Ever since my surgeries over 2 years ago, my period has been blessing me with its presence every three weeks, sometimes every two and a half weeks. I may have had a reprieve for a month or two after starting Cytomel back in January, when it was coming every three and a half weeks, so I was hoping that was going to be permanent. No such luck...and now I'm wondering if there was really any reprieve at all (I stopped keeping track for a couple of months).

If any of the rest of you have dealt with this, did you ever get back to normal? I'm getting pretty darn sick of this. I used to be every four weeks. Having only two weeks in between periods is really starting to annoy me. I am SOOO over this.


----------



## HotGrandma (Sep 21, 2012)

Octavia have you had your levels checked recently usually any slight deviation gives it a reason to be shy or overly agressive. At 51 mine should just quit but won't. My changing levels kept me on my toes two weeks on two off flow has extreme or irritating. Uggh. Women aint we lucky


----------



## jsgarden1 (Aug 29, 2009)

Sorry you're dealing with it Octavia  I didn't have mine for 8 months (I'm 53) and surprise surprise, it's back. I'm going to have to start keeping track again...ugh! I'm figuring (hopefully) once my meds are just right, it will stop........If not, I'm going to do something about this lol!


----------



## webster2 (May 19, 2011)

That was the beginning of menopause for me, every 3 weeks then 2 80 day periods. Mother Nature's a witch a times.


----------



## Octavia (Aug 1, 2011)

webster...ouch!

Yeah, I'm thinking I should ask my mom when she started menopause. I'm pretty sure it was her mid-50s, and I'm 43. Plus this all started exactly after my surgeries, which leads me to believe it's more thyroid-related than menopause. At this point, I'd be happy if it were menopause, though!


----------



## webster2 (May 19, 2011)

My mom, my gran, and my sister were all 41 when it stopped for them. I was much later, endo feels thyroid/ Graves being out of balance had a lot to do with it. Anyway, it is nice when it is over!


----------



## Octavia (Aug 1, 2011)

Not that I want to get older, but I do look forward to that day!


----------



## Keba (Aug 11, 2012)

Mine were starting every 21 days but the heavy bleeding wasn't lasting as long, but about 10 days spotting mixed before and after actually period. 
My Doctor said it was from my hormones being off. 
I just turned 38. 
It sucks so I feel for you!
It seems to mark the beginning of the end.


----------



## Lovlkn (Dec 20, 2009)

I agree that it's a menopausal thing. My mom was done at 41 and at 45 I was having constant periods.

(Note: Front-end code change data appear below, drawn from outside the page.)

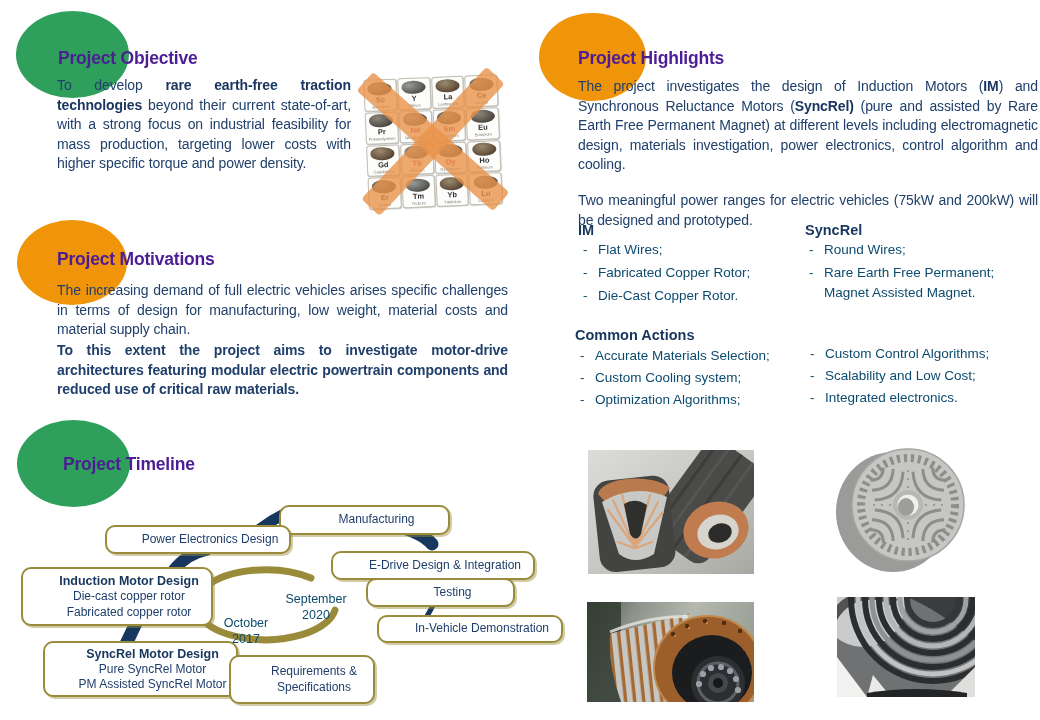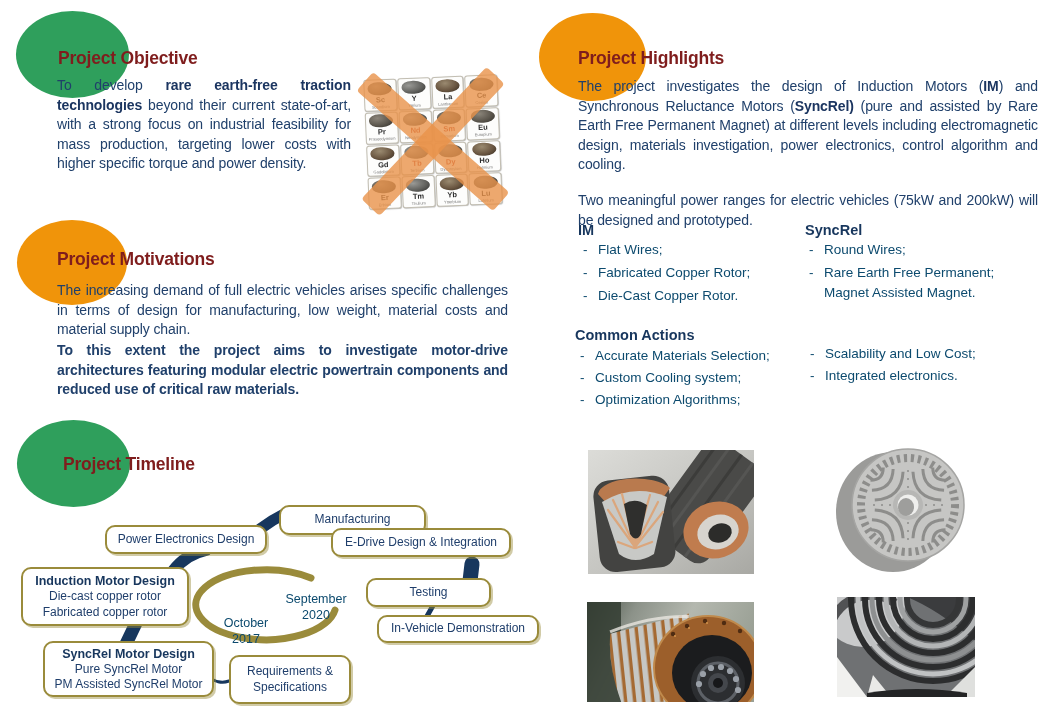"Project Objective" .sec-title { color: #7f1d1d -> #4c1d95 }
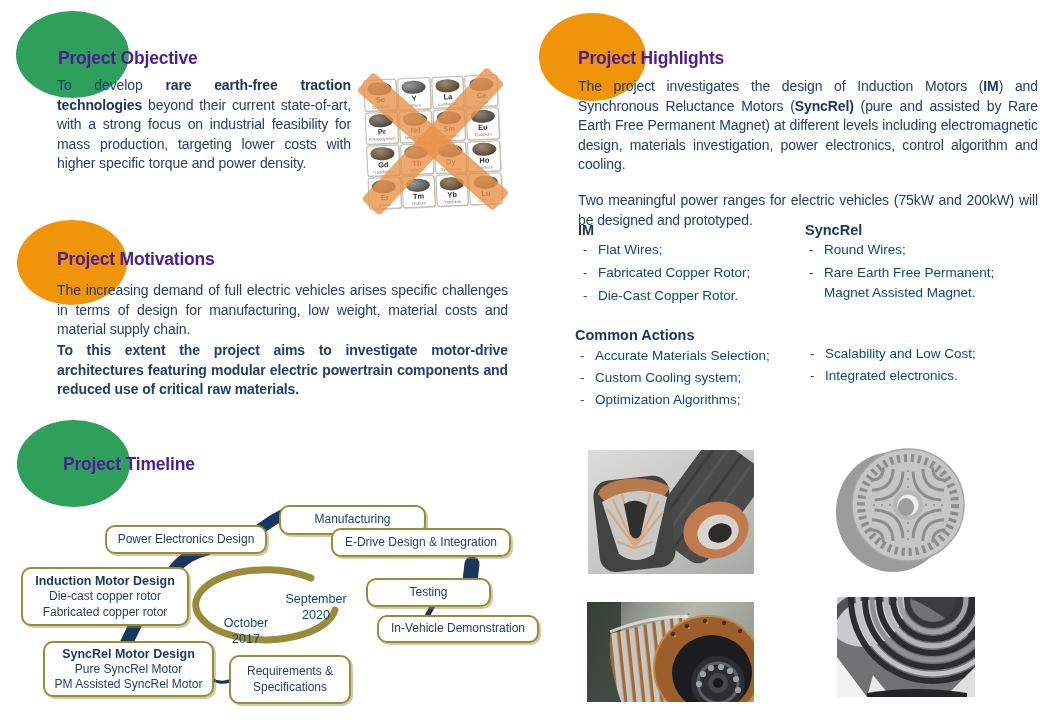"Custom Control Algorithms;" li { html: none -> <li>Custom Control Algorithms;</li> }
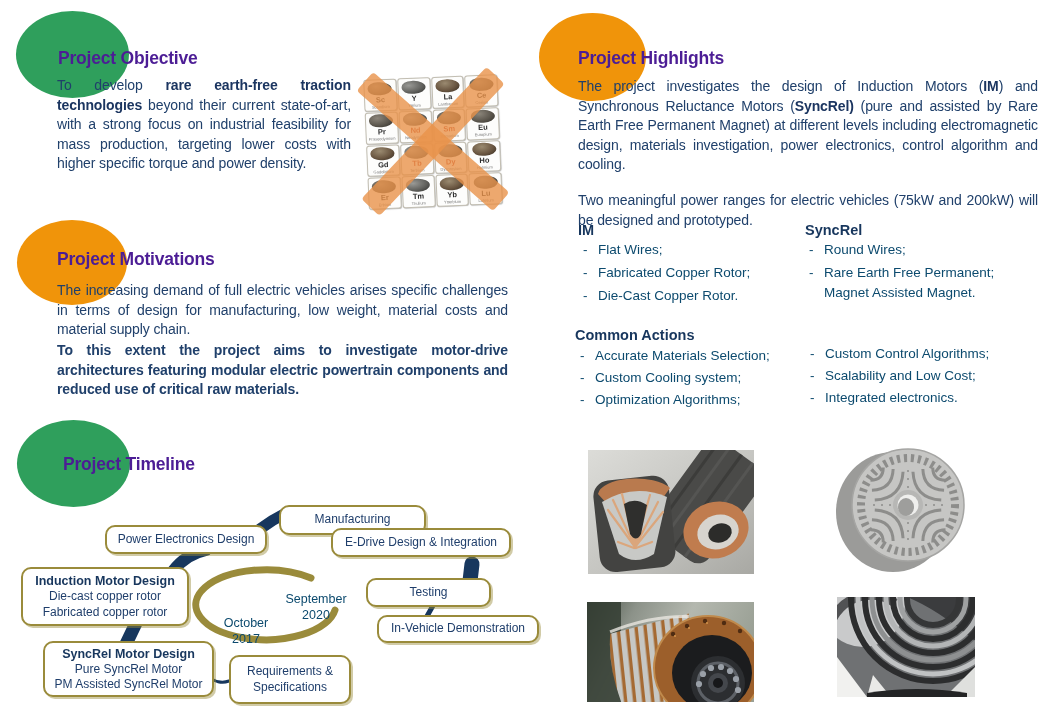"Manufacturing" .tl-box { padding-left: none -> 24px }
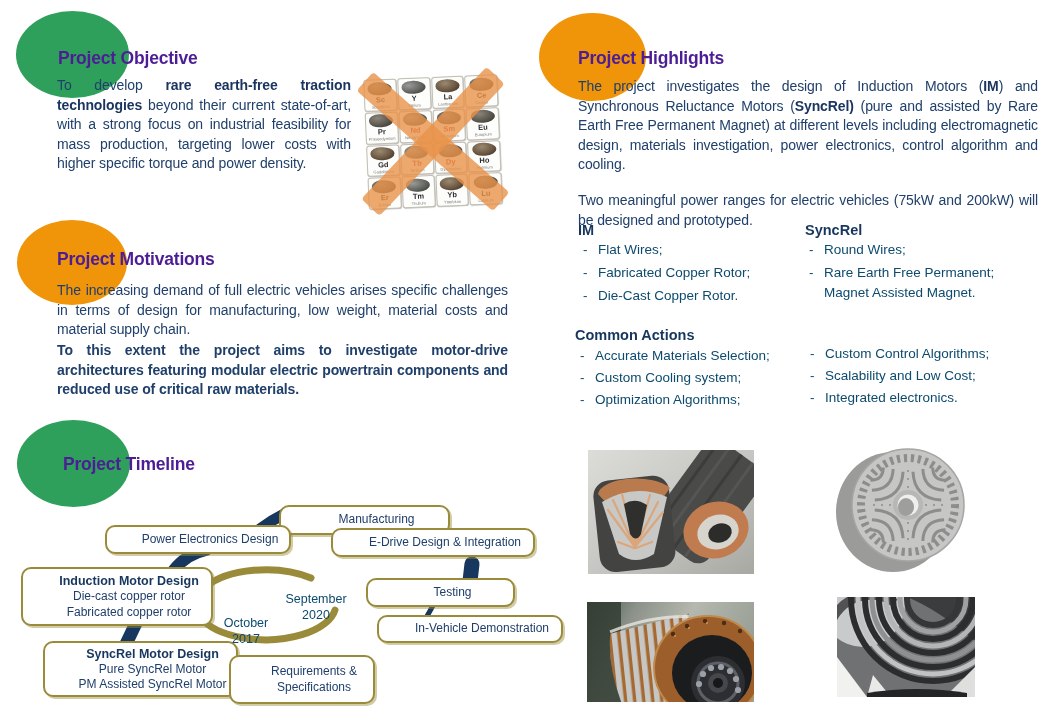"E-Drive Design & Integration" #b-edrive { top: 33px -> 56px }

I could not take it anymore and had endometrial ablation as the constant periods were keeping me anemic.


----------



## lainey (Aug 26, 2010)

I had a period like this a couple of years ago--and to my disappointment my ob/gyn informed me that unfortunately, 21 days, while on the short end, is still considered a normal cycle.

I will add, that I did that for about 10 months before I returned to about 27 days. Between my period and the spotting/dysfunctional bleeding, something is happening for about 12 days of the month at least. I have a real distaste for feminine products, because to be honest I am really only safe if I wear something every day!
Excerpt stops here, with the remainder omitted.